▶ [Action item]: Without any pictures, print exactly the lines that run from the start of the data through the line containing "- Live Demo (replace".

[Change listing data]
+-------+
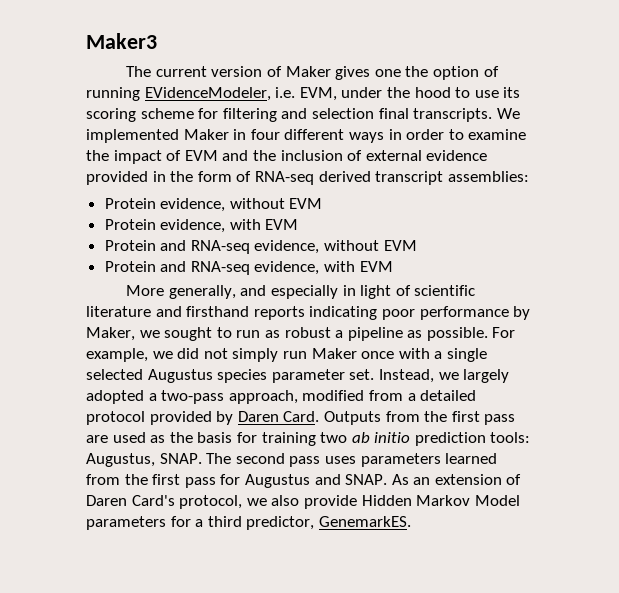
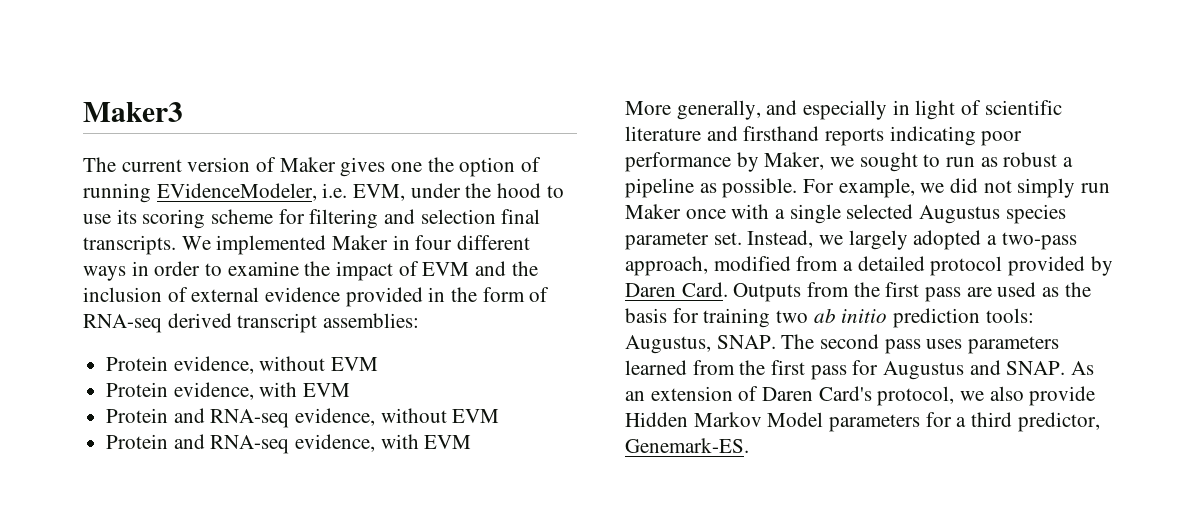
- As an extension of Daren Card's protocol, we also provide Hidden Markov Model parameters for a third predictor, GenemarkES.
+ As an extension of Daren Card's protocol, we also provide Hidden Markov Model parameters for a third predictor, Genemark-ES.

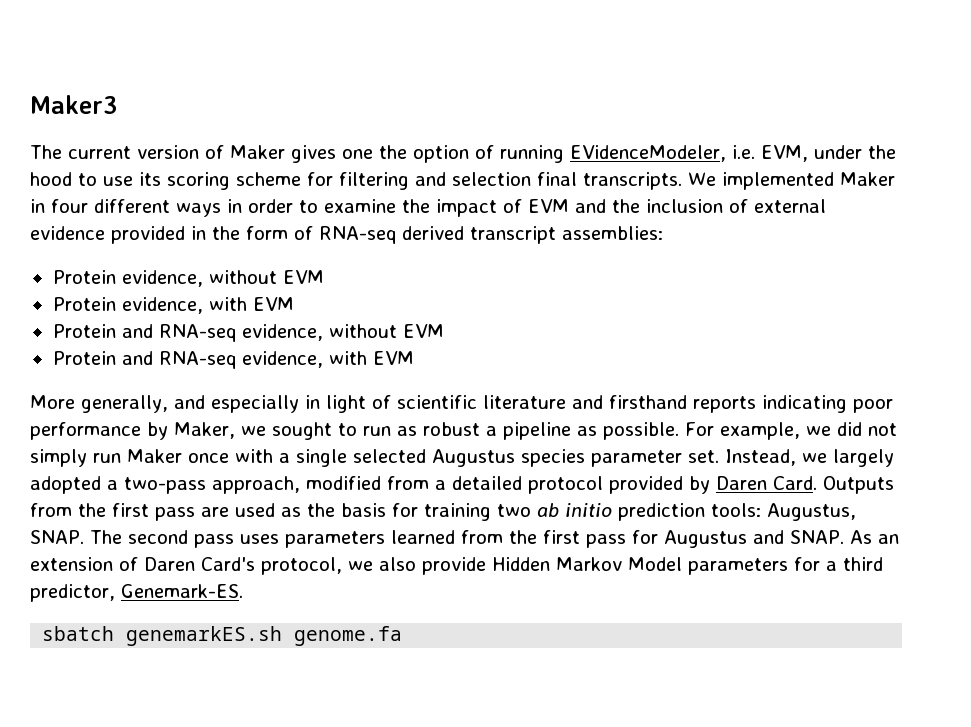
+ sbatch genemarkES.sh genome.fa

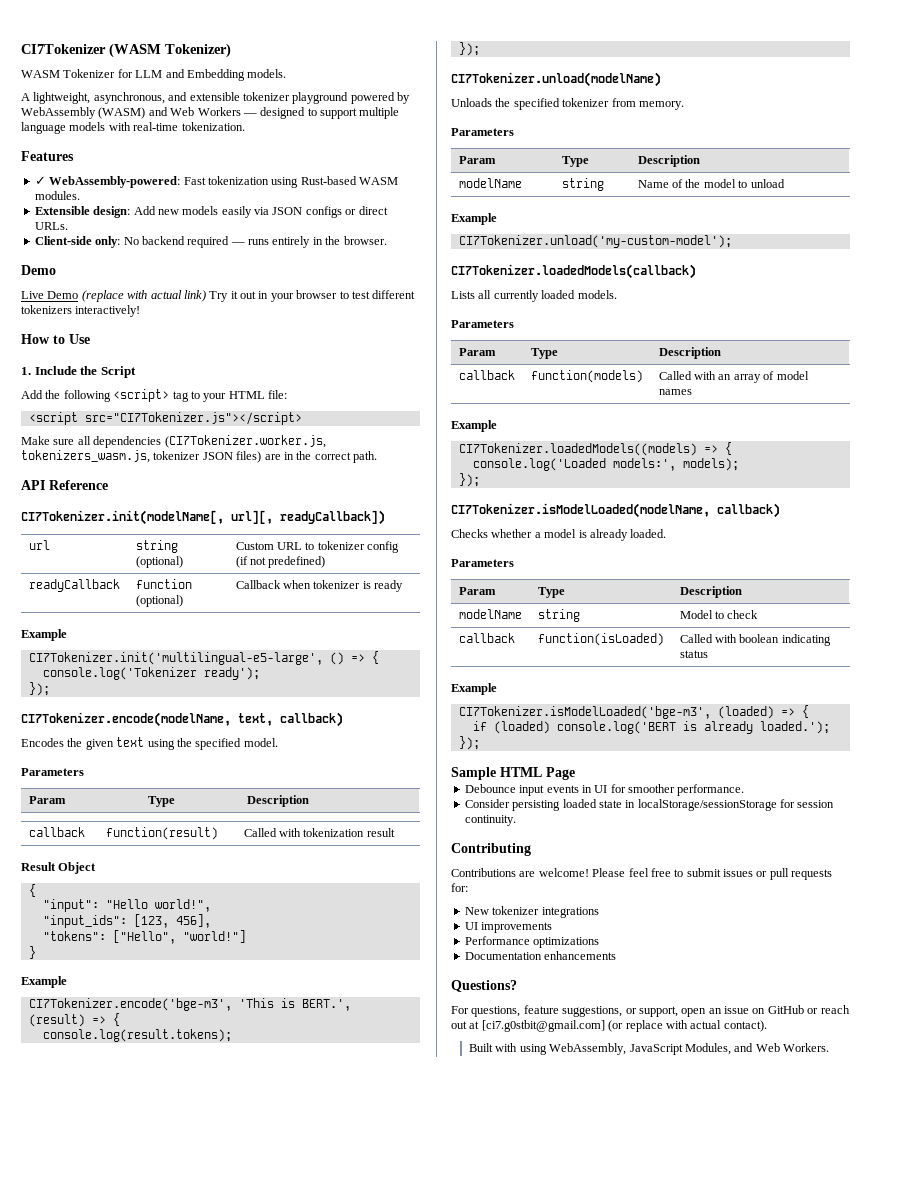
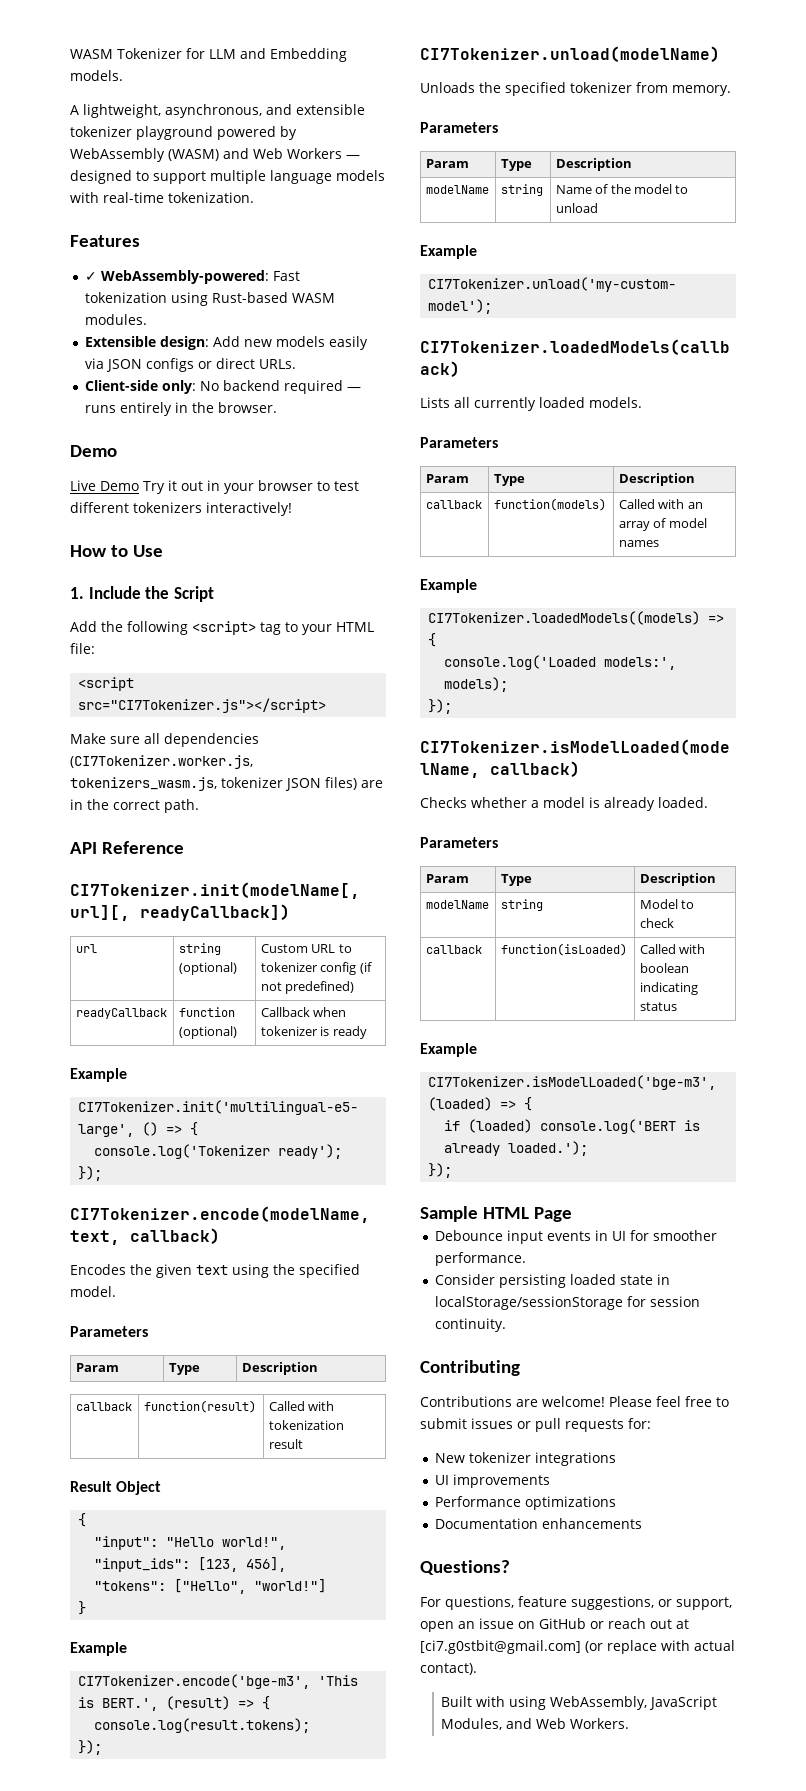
- CI7Tokenizer (WASM Tokenizer)
- Live Demo (replace with actual link) Try it out in your browser to test different tokenizers interactively!
+ Live Demo Try it out in your browser to test different tokenizers interactively!

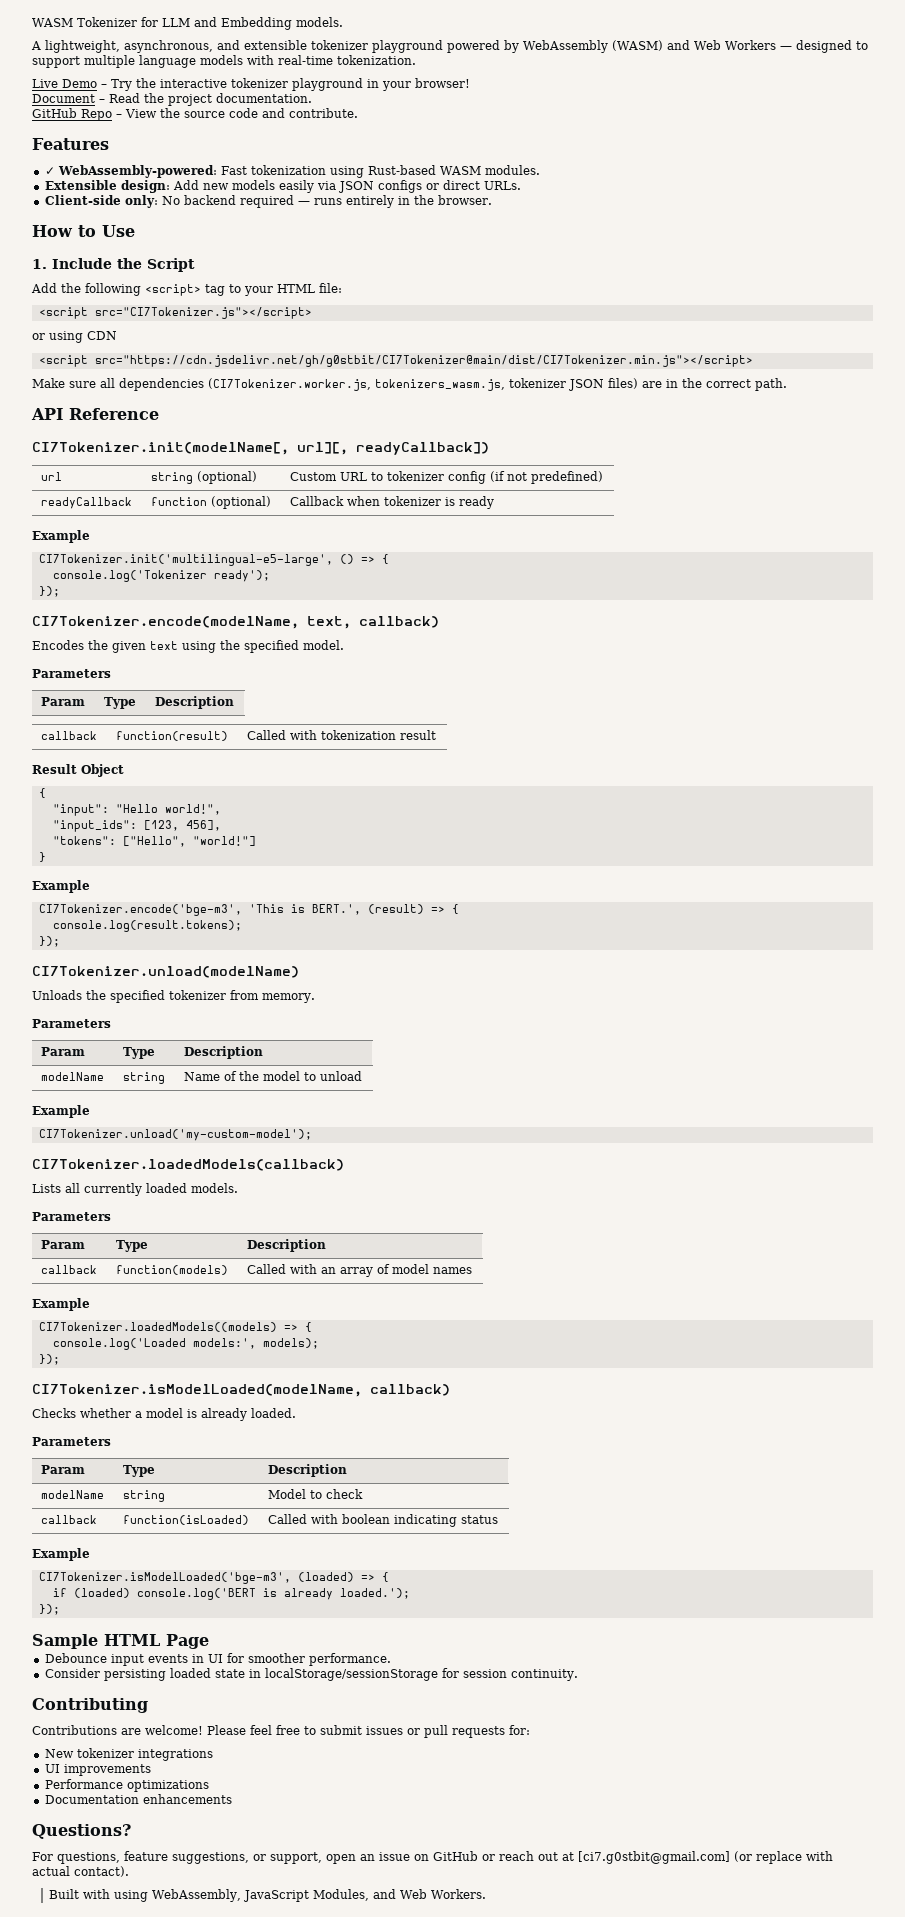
+ Live Demo – Try the interactive tokenizer playground in your browser!
+ Document – Read the project documentation.
+ GitHub Repo – View the source code and contribute.
  Client-side only: No backend required — runs entirely in the browser.
- Demo
- Live Demo Try it out in your browser to test different tokenizers interactively!
+ or using CDN
+ <script src="https://cdn.jsdelivr.net/gh/g0stbit/CI7Tokenizer@main/dist/CI7Tokenizer.min.js"></script>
+-------+
▶ [Expected answer]:
- As an extension of Daren Card's protocol, we also provide Hidden Markov Model parameters for a third predictor, GenemarkES.
+ As an extension of Daren Card's protocol, we also provide Hidden Markov Model parameters for a third predictor, Genemark-ES.

+ sbatch genemarkES.sh genome.fa

- CI7Tokenizer (WASM Tokenizer)
- Live Demo (replace with actual link) Try it out in your browser to test different tokenizers interactively!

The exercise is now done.